L’axe Malines – Standard n’a jamais aussi bien fonctionné

Après Kosanovic, Renard, Cissé, Vande Walle et Gillet, le Standard a attiré un sixième élément de Malines en moins d’un an. Les rapports entre les deux clubs n’ont sans doute jamais été aussi bons…

A y regarder de plus près, on pourrait presque croire que Malines a déménagé au Standard. L’arrivée d’Aleksandar Jankovic au poste d’entraîneur n’est que l’ultime péripétie d’une histoire d’amour qui ne date pas d’hier mais qui a clairement repris de l’intensité depuis quelques mois. Car, entre les deux clubs, il y a toujours eu une franche collaboration. En 2002, lorsque le Kavé avait été mis en faillite, le club avait fini la saison avec des jeunes et des joueurs prêtés par le Standard, seul club qui avait bien voulu aider Malines dans cette période troublée. L’arrivée d’Olivier Renard dans un premier temps à Malines a raffermi l’entente. Les ventes d’Ibrahima Cissé et d’Anthony Morris à Malines en étaient les premières preuves. Le transfert de Milos Kosanovic dans l’autre
sens en janvier dernier la deuxième. «C’est vrai que connaître la maison aide clairement dans ce genre de négociations nous avait dit Olivier Renard à l’époque. Sa façon de travailler sur ces dossiers avait séduit le président Venanzi qui avait alors décidé de le débaucher. Son lien d’amitié avec Daniel Van Buyten, le nouveau conseiller de Venanzi, avait fait le reste. Ce passage avait été très mal vécu par le président de Malines, Johan Timmermans, et les deux parties n’avaient pas manqué de s’étriper par presse interposée, envenimant l’avant-match de Malines- Standard, qui s’avéra décisif pour le Standard dans son échec pour les Playoffs 1. On aurait pu croire le lien entre les deux clubs définitivement cassé. Il n’en fut rien. «On a dit que je n’étais pas en bons termes avec Malines, ce n’est pas vrai », a minimisé le directeur technique du Standard. Après sa bisbrouille, désireux d’aplanir le différend, il a eu une conversation cordiale avec Timmermans.

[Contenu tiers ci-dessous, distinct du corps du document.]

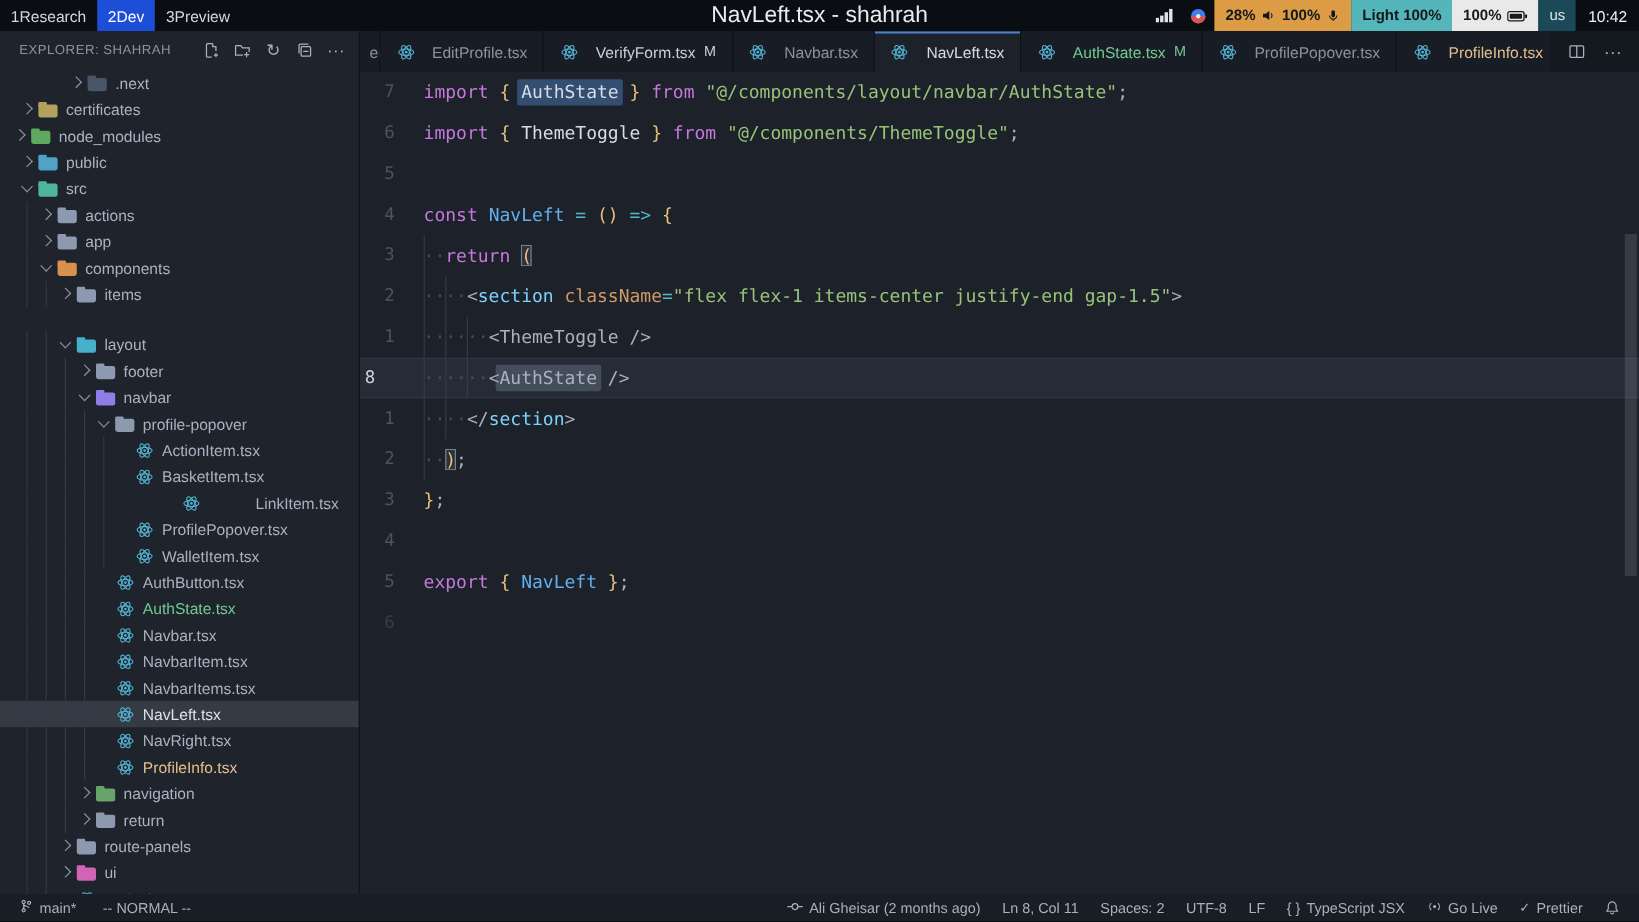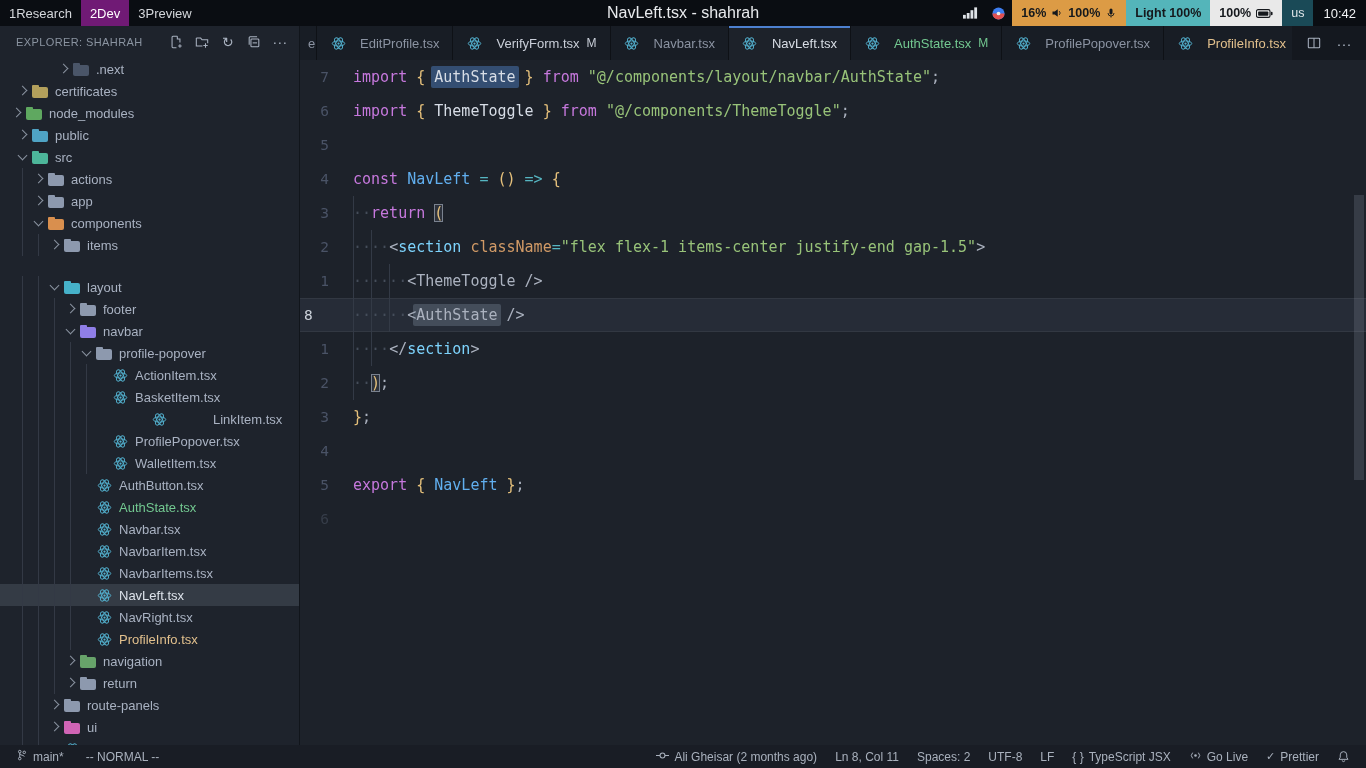--- a/index.html
+++ b/index.html
@@ -9,25 +9,25 @@
     font-family:"Liberation Sans","DejaVu Sans",sans-serif;
     background:#1d222a; color:#abb2bf;
   }
   
   .wm-bar {
     position:absolute; top:0; left:0; width:1366px; height:26px;
     background:#0a0d12; display:flex; align-items:stretch; color:#e6e8eb; font-size:13px;
   }
   .wm-left { display:flex; align-items:stretch; }
   .ws-tag { display:flex; align-items:center; padding:0 9px; color:#d4d7db; cursor:default; }
-  .ws-tag.active { background:#701a75; color:#ffffff; }
+  .ws-tag.active { background:#1d4ed8; color:#ffffff; }
   .wm-title {
     position:absolute; left:0; right:0; top:0; height:26px;
     display:flex; align-items:center; justify-content:center;
-    color:#e9ebee; font-size:16px; pointer-events:none;
+    color:#e9ebee; font-size:19px; pointer-events:none;
   }
   .wm-right { position:absolute; right:0; top:0; height:26px; display:flex; align-items:stretch; gap:0; }
   .wm-icon { display:flex; align-items:center; padding:0 7px; }
   .wm-mod { display:flex; align-items:center; gap:5px; padding:0 9px; font-weight:700; font-size:12.5px; color:#15181c; }
   .mod-audio { background:#dc9b45; }
   .mod-light { background:#54b5ba; }
   .mod-batt  { background:#e9e9e9; }
   .mod-kbd   { background:#1a4a57; color:#dfe5e8; font-weight:400; }
   .wm-time { display:flex; align-items:center; padding:0 10px; color:#f2f3f5; font-size:13px; }
   .wm-ic { display:flex; align-items:center; }
@@ -121,21 +121,21 @@
           </svg>
       </span>
       <span class="wm-icon">
         <svg viewBox="0 0 14 14" width="13" height="13">
             <circle cx="7" cy="7" r="6.5" fill="#3d7df0"></circle>
             <path d="M.5 7a6.5 6.5 0 0 0 13 0z" fill="#e14f4f"></path>
             <circle cx="7" cy="7" r="2" fill="#e8e8e8"></circle>
           </svg>
       </span>
       <span class="wm-mod mod-audio">
-        <span>16%</span>
+        <span>28%</span>
         <span class="wm-ic">
           <svg viewBox="0 0 16 16" width="12" height="12">
               <path fill="#15181c" d="M2 6v4h3l4 3V3L5 6z"></path>
               <path fill="none" stroke="#15181c" stroke-width="1.2" d="M11 5.5a3.5 3.5 0 0 1 0 5"></path>
             </svg>
         </span>
         <span>100%</span>
         <span class="wm-ic">
           <svg viewBox="0 0 16 16" width="12" height="12">
               <rect x="6" y="2" width="4" height="8" rx="2" fill="#15181c"></rect>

Le lien était recréé.

MOINS DE RISQUES

Depuis que Renard a rejoint le Standard, c’est quasiment une autoroute qui a été ouverte entre les deux clubs. Enfin, surtout dans le sens Malines-Standard. Le club liégeois a donc d’abord attiré Kosanovic et Renard, puis rapatrié Cissé, avant de nommer Philippe Vande Walle au poste d’entraîneur des gardiens. Naturellement, toutes ces arrivées préfiguraient celle de Jean-François Gillet, ami de Renard, qui avait travaillé sous Vande Walle comme nouveau gardien numéro un. Tout était donc réuni pour l’arrivée de Jankovic. «Nous savons ce que Jankovic peut apporter sur et en dehors du terrain », a déclaré Renard lors de la présentation officielle du nouvel entraîneur liégeois. Car, cette liaison Malines-Standard n’est pas simplement appliquée par facilité mais surtout par connaissance. En optant pour des Malinois, Olivier Renard minimise les risques inhérents à tout changement. Avec Jankovic, il sait très bien ce qu’il prend et possède une vision d’ensemble (tant sur le travail de terrain que sur la façon d’agir en dehors).